### WHAT YOU WILL DO
Which lines run from the line with "text: يعتمد ->" through the line with "text: بحملة ->" in the entries below? Print them exactly, both ends included, and nothing more.

### RECORDS FOR THE TASK
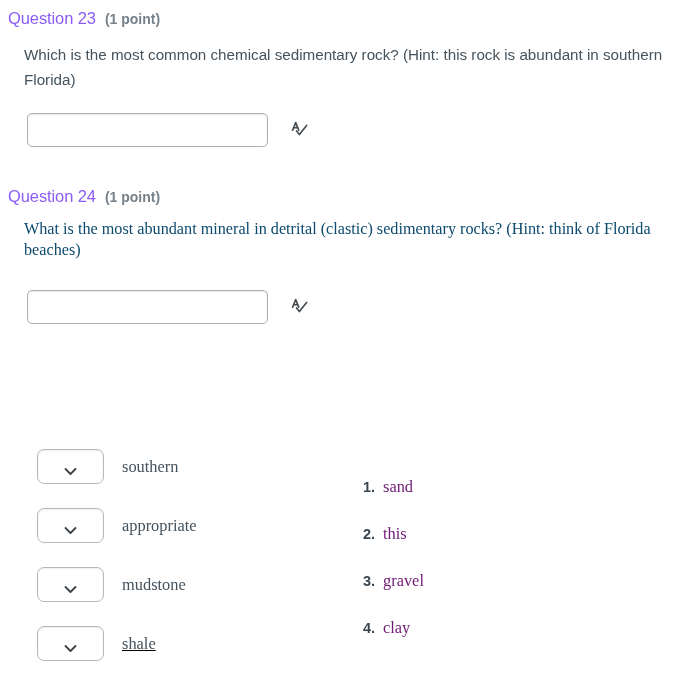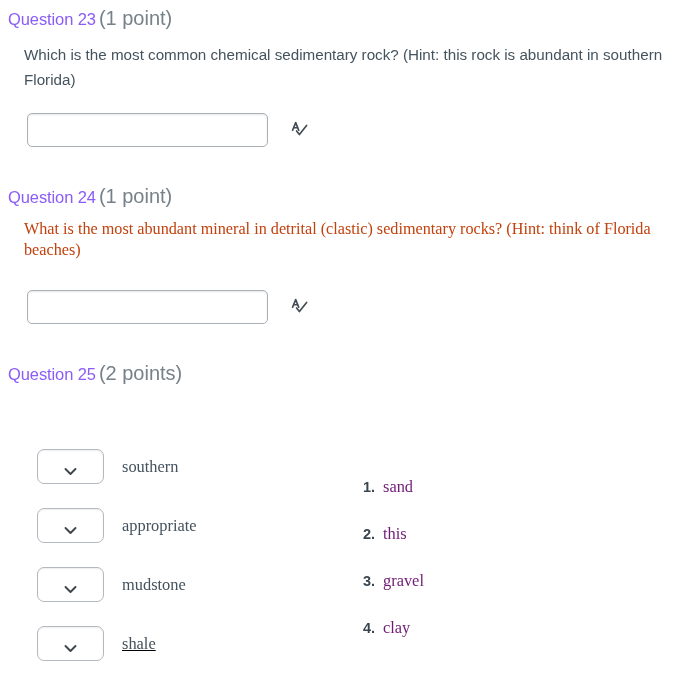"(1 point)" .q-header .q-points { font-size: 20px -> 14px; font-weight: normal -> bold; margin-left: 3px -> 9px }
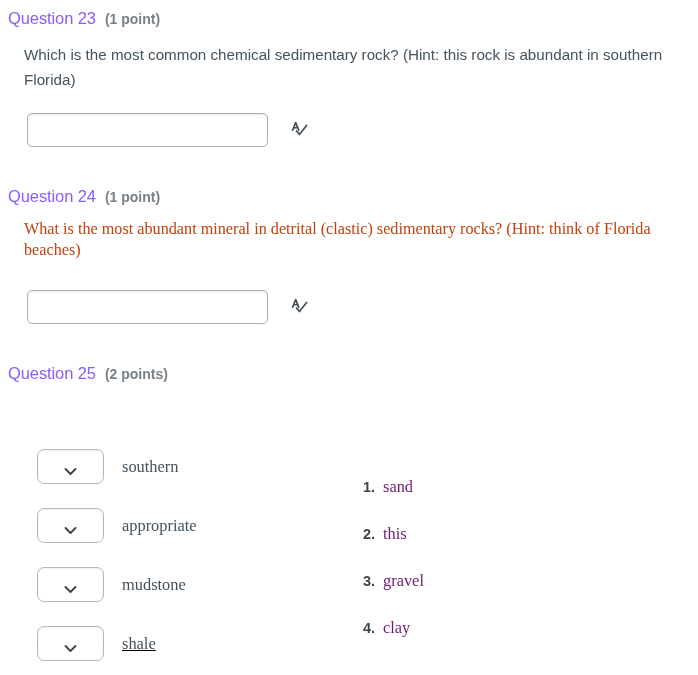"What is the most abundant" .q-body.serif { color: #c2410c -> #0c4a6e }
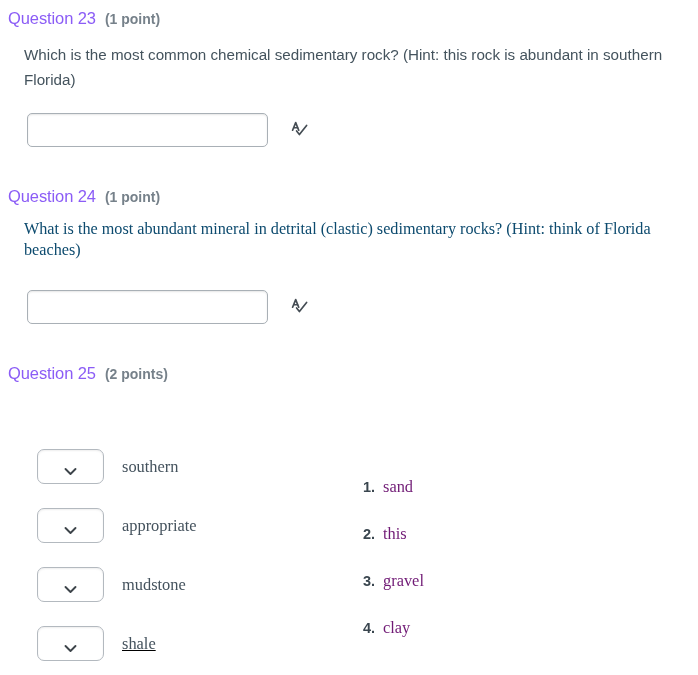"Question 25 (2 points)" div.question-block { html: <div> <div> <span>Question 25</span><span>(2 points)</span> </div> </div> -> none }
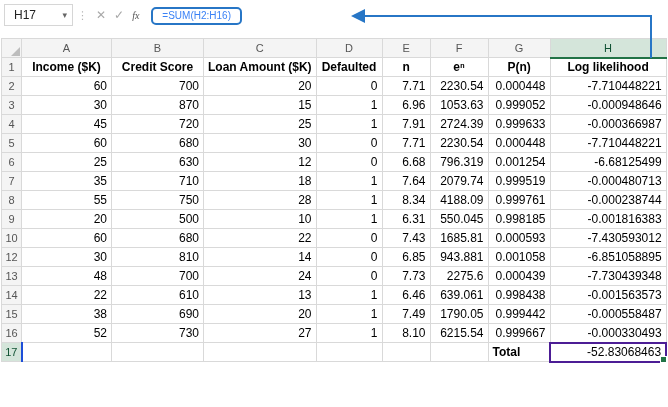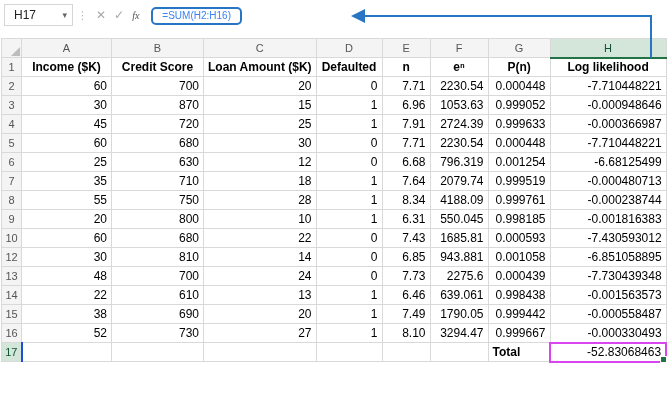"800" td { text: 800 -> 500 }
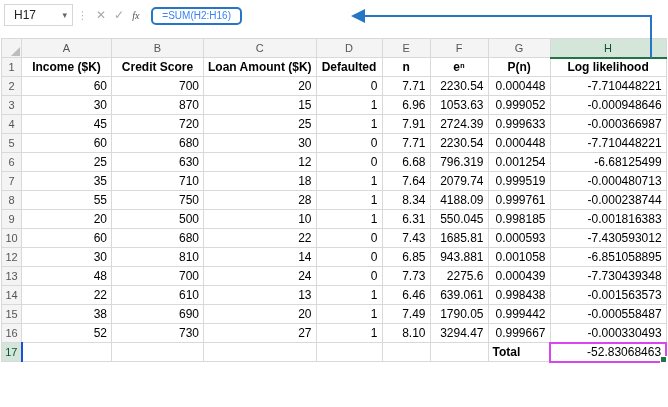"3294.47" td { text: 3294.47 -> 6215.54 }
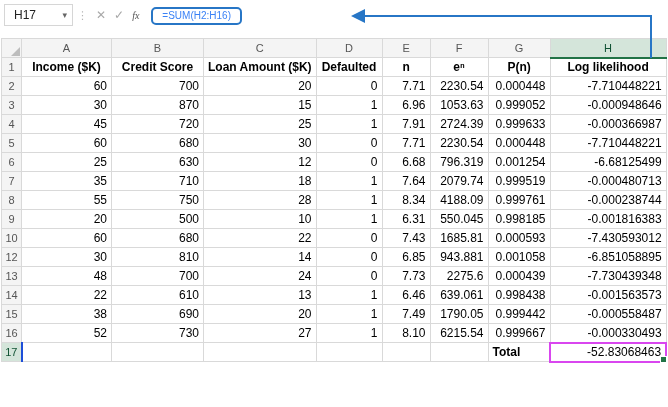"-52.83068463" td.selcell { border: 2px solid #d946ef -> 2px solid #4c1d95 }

* * *

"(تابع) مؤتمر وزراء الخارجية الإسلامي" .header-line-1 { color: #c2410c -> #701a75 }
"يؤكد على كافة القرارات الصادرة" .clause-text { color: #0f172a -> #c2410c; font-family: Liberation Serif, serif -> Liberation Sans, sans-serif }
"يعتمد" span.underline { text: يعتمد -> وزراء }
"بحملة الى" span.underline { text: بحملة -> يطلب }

* * *

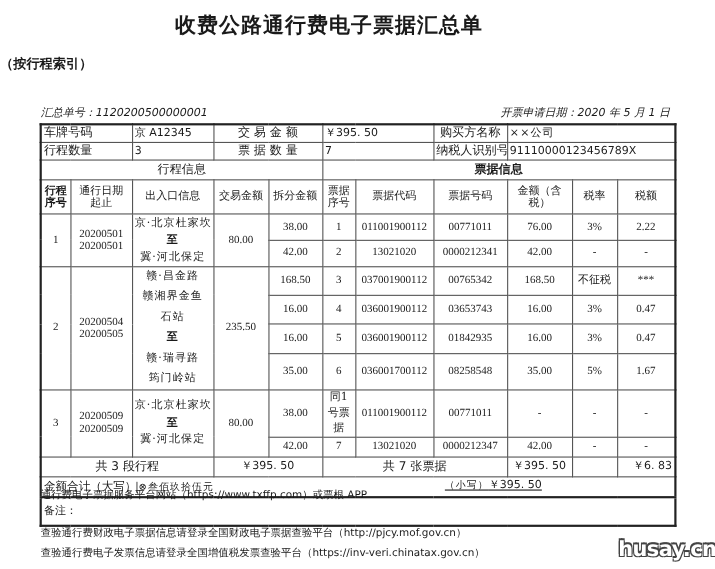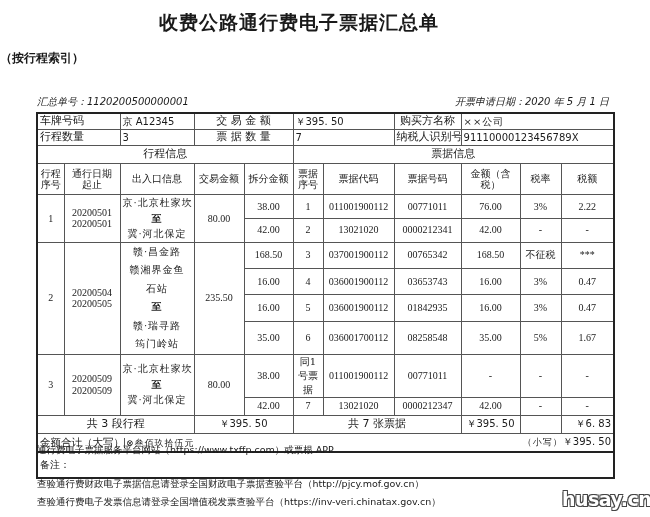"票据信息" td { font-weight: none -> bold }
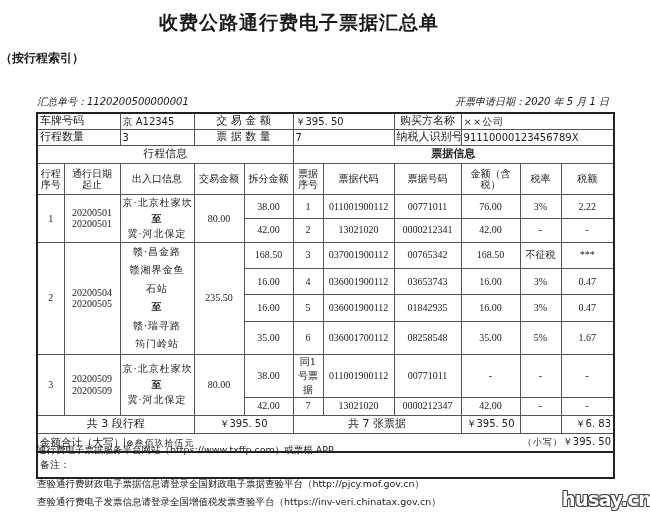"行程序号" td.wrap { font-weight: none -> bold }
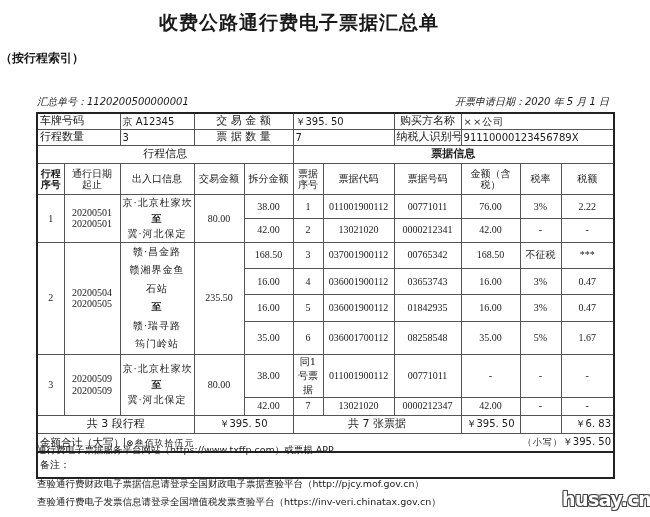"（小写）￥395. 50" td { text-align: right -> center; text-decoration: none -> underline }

### ANSWER BOX
"يعتمد" span.underline { text: يعتمد -> وزراء }
"بحملة الى" span.underline { text: بحملة -> يطلب }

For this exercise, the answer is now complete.